**WHAT TO PRODUCE**. Could you repeat the records below exactly, without the pictures?
START DATA PROVIDED
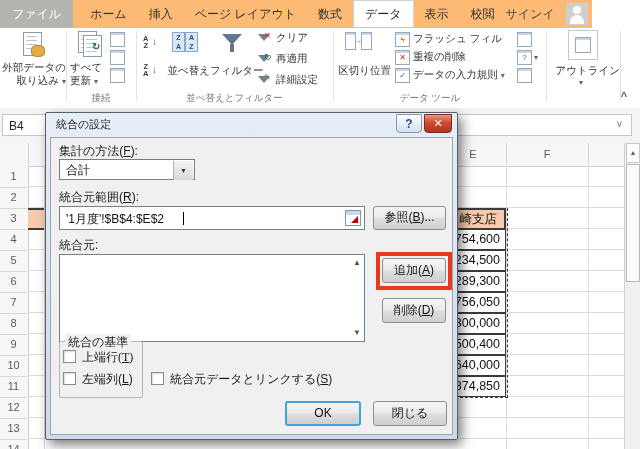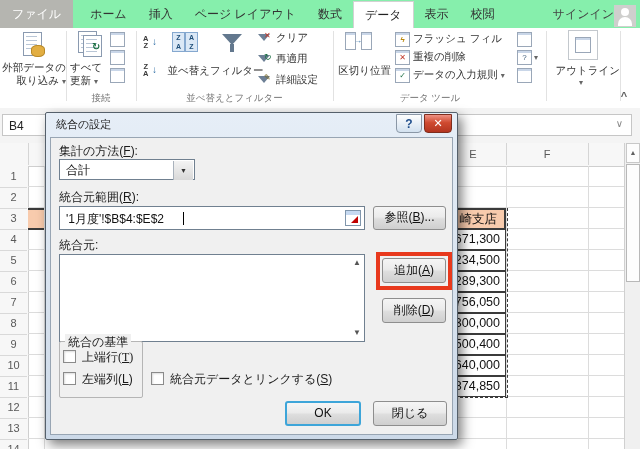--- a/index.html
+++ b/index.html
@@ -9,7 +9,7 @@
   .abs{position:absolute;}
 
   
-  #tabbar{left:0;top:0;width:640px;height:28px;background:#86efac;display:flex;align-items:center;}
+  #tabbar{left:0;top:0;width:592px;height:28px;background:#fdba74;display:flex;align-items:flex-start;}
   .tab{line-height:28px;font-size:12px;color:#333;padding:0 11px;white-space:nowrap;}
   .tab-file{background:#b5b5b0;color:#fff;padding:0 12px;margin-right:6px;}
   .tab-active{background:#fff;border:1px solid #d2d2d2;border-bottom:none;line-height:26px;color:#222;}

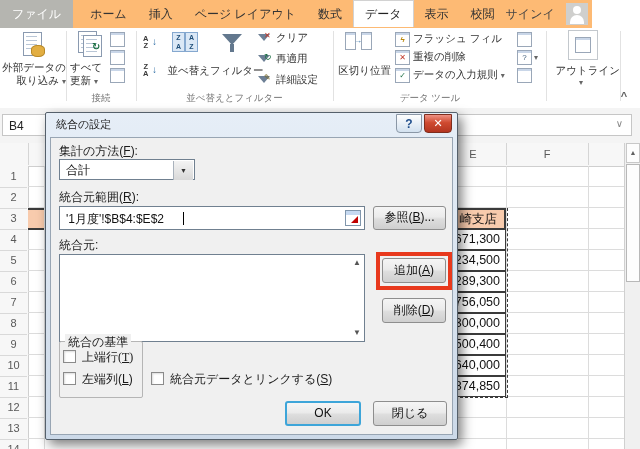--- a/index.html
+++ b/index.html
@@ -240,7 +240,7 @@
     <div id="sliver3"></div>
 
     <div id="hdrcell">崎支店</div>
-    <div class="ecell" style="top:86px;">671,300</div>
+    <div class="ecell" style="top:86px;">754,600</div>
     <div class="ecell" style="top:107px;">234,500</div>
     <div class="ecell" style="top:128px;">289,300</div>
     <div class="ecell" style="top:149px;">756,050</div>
END DATA PROVIDED
**TASK SOLUTION**.
--- a/index.html
+++ b/index.html
@@ -9,7 +9,7 @@
   .abs{position:absolute;}
 
   
-  #tabbar{left:0;top:0;width:640px;height:28px;background:#86efac;display:flex;align-items:center;}
+  #tabbar{left:0;top:0;width:592px;height:28px;background:#fdba74;display:flex;align-items:flex-start;}
   .tab{line-height:28px;font-size:12px;color:#333;padding:0 11px;white-space:nowrap;}
   .tab-file{background:#b5b5b0;color:#fff;padding:0 12px;margin-right:6px;}
   .tab-active{background:#fff;border:1px solid #d2d2d2;border-bottom:none;line-height:26px;color:#222;}

--- a/index.html
+++ b/index.html
@@ -240,7 +240,7 @@
     <div id="sliver3"></div>
 
     <div id="hdrcell">崎支店</div>
-    <div class="ecell" style="top:86px;">671,300</div>
+    <div class="ecell" style="top:86px;">754,600</div>
     <div class="ecell" style="top:107px;">234,500</div>
     <div class="ecell" style="top:128px;">289,300</div>
     <div class="ecell" style="top:149px;">756,050</div>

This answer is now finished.